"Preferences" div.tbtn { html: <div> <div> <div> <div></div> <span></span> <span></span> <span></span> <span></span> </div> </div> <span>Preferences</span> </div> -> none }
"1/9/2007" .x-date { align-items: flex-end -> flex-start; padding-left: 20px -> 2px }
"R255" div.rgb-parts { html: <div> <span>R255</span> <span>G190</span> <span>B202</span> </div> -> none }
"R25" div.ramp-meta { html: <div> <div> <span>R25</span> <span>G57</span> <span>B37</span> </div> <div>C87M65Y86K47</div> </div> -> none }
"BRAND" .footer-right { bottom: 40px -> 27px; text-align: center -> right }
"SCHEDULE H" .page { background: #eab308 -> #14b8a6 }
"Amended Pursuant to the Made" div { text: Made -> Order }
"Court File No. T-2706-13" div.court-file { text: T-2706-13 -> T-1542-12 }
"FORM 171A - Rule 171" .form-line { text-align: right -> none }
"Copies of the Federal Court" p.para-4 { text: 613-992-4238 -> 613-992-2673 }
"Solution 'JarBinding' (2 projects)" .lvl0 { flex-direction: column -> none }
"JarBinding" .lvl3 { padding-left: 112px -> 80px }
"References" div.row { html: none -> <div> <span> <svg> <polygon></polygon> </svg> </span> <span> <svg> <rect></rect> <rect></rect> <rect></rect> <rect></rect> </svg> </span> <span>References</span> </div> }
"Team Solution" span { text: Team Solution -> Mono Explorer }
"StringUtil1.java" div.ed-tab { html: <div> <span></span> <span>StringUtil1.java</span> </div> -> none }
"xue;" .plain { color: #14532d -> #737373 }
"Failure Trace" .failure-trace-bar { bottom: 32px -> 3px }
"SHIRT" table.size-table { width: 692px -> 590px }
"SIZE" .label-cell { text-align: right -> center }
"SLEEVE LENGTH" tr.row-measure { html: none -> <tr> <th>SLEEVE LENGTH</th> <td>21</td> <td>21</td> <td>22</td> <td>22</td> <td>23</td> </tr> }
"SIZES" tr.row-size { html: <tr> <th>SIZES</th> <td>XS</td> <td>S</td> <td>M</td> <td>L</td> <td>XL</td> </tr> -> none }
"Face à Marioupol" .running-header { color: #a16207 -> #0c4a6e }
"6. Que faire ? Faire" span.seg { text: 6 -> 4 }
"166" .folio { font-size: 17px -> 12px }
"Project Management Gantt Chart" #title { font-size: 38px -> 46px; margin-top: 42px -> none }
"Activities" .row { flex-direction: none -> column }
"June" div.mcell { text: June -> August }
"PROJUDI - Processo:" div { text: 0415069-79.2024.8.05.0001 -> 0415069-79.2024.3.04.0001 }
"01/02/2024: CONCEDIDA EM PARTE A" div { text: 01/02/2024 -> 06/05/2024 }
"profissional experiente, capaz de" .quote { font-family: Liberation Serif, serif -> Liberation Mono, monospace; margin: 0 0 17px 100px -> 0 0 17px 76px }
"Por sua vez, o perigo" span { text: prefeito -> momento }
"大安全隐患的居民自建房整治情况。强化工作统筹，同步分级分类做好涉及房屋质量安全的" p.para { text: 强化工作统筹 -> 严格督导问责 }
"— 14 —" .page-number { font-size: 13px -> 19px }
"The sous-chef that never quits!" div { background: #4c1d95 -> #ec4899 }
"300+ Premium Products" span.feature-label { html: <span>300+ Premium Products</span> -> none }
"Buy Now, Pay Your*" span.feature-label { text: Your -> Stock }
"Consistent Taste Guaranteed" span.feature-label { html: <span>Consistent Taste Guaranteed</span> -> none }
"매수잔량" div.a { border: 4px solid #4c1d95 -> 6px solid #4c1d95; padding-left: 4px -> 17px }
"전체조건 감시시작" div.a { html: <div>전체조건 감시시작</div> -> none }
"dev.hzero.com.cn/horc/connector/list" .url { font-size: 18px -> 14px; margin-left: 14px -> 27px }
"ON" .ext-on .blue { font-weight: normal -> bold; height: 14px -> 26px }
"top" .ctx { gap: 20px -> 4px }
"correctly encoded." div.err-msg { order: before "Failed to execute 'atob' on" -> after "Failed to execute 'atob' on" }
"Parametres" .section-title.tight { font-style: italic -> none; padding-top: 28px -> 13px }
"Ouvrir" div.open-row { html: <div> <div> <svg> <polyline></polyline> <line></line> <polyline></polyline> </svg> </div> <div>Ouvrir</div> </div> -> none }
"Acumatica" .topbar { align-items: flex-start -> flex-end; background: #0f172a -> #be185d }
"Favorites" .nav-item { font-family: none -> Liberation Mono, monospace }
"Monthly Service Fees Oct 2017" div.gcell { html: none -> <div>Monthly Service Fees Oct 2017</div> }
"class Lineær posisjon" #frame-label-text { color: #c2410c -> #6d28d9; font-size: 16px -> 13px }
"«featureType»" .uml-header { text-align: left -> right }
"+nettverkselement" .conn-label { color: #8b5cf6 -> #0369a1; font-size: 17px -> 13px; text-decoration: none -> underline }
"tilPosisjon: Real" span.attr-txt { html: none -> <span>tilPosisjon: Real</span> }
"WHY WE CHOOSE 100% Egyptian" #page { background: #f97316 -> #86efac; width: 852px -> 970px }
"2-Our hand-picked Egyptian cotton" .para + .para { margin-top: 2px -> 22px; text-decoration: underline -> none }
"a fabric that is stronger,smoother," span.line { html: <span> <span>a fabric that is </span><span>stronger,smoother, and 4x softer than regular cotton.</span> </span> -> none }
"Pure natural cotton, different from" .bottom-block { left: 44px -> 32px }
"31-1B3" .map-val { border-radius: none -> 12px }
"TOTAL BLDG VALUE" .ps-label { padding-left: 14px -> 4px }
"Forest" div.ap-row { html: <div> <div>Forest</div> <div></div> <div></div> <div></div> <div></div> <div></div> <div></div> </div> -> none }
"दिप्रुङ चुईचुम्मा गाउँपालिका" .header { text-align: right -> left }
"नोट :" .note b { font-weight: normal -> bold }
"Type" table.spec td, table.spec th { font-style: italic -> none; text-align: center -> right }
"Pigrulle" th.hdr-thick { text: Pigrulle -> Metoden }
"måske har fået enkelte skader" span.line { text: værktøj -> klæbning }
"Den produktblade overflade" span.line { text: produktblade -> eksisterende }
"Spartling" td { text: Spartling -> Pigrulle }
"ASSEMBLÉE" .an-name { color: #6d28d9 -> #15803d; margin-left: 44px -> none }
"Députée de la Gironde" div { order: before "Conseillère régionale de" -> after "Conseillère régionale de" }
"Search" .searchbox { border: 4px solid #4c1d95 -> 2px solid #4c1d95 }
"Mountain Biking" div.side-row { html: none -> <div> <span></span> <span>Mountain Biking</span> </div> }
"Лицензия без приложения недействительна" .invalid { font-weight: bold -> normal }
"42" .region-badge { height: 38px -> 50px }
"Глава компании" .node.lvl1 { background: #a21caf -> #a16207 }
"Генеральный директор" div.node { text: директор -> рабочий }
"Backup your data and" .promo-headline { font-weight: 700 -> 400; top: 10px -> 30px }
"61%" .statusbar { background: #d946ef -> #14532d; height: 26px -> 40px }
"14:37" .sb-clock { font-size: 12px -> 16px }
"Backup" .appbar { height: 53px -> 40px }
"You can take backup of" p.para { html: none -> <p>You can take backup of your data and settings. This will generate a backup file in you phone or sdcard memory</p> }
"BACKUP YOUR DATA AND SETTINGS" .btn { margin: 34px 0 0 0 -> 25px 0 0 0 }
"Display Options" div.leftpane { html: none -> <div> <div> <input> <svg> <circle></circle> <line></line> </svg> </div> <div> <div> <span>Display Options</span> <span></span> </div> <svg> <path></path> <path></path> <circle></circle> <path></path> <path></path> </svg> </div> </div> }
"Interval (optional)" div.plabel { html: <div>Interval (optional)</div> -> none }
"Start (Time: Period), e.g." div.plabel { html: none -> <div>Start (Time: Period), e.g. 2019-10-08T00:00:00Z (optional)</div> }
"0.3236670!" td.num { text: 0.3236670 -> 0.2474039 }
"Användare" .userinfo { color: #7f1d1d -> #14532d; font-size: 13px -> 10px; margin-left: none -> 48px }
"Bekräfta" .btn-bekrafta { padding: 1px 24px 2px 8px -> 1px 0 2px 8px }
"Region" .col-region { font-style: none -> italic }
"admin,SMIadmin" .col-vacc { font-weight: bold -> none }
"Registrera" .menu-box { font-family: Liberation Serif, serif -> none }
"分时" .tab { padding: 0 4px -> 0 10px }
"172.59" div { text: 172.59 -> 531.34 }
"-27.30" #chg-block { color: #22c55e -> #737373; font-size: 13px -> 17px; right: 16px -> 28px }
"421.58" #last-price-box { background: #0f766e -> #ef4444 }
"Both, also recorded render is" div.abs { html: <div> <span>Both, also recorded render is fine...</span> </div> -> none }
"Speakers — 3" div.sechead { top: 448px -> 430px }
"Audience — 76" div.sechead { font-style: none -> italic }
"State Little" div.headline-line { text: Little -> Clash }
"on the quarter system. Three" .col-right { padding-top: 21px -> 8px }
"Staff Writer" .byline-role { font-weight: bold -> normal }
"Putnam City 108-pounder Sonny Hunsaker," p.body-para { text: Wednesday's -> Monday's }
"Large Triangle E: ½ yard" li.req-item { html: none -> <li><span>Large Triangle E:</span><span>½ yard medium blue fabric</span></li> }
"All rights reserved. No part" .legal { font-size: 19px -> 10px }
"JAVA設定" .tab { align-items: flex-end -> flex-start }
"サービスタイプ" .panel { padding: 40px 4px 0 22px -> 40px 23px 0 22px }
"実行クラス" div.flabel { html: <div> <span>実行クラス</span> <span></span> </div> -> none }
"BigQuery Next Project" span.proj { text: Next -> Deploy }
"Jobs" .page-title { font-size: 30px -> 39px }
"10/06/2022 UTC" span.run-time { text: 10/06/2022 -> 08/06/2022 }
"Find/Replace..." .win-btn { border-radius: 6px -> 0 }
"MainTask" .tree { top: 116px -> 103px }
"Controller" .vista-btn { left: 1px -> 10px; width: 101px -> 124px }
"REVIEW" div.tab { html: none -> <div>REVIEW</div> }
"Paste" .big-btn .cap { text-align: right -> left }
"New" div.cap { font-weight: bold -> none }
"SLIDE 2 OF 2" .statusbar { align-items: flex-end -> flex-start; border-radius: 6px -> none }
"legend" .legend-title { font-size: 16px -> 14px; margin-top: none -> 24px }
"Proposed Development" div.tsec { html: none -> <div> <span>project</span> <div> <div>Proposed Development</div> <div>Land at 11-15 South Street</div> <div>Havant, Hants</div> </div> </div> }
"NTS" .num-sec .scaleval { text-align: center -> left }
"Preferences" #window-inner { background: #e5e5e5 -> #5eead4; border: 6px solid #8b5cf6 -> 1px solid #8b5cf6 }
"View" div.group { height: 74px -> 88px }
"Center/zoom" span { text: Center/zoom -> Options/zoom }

━━━━━━

#### [Exercise details]
What is needed is an exact repetition of the lines from the first line of the records through the line containing "color: #14532d ->", both ends included, and nothing more.

#### [Result of this task]
"Preferences" div.tbtn { html: <div> <div> <div> <div></div> <span></span> <span></span> <span></span> <span></span> </div> </div> <span>Preferences</span> </div> -> none }
"1/9/2007" .x-date { align-items: flex-end -> flex-start; padding-left: 20px -> 2px }
"R255" div.rgb-parts { html: <div> <span>R255</span> <span>G190</span> <span>B202</span> </div> -> none }
"R25" div.ramp-meta { html: <div> <div> <span>R25</span> <span>G57</span> <span>B37</span> </div> <div>C87M65Y86K47</div> </div> -> none }
"BRAND" .footer-right { bottom: 40px -> 27px; text-align: center -> right }
"SCHEDULE H" .page { background: #eab308 -> #14b8a6 }
"Amended Pursuant to the Made" div { text: Made -> Order }
"Court File No. T-2706-13" div.court-file { text: T-2706-13 -> T-1542-12 }
"FORM 171A - Rule 171" .form-line { text-align: right -> none }
"Copies of the Federal Court" p.para-4 { text: 613-992-4238 -> 613-992-2673 }
"Solution 'JarBinding' (2 projects)" .lvl0 { flex-direction: column -> none }
"JarBinding" .lvl3 { padding-left: 112px -> 80px }
"References" div.row { html: none -> <div> <span> <svg> <polygon></polygon> </svg> </span> <span> <svg> <rect></rect> <rect></rect> <rect></rect> <rect></rect> </svg> </span> <span>References</span> </div> }
"Team Solution" span { text: Team Solution -> Mono Explorer }
"StringUtil1.java" div.ed-tab { html: <div> <span></span> <span>StringUtil1.java</span> </div> -> none }
"xue;" .plain { color: #14532d -> #737373 }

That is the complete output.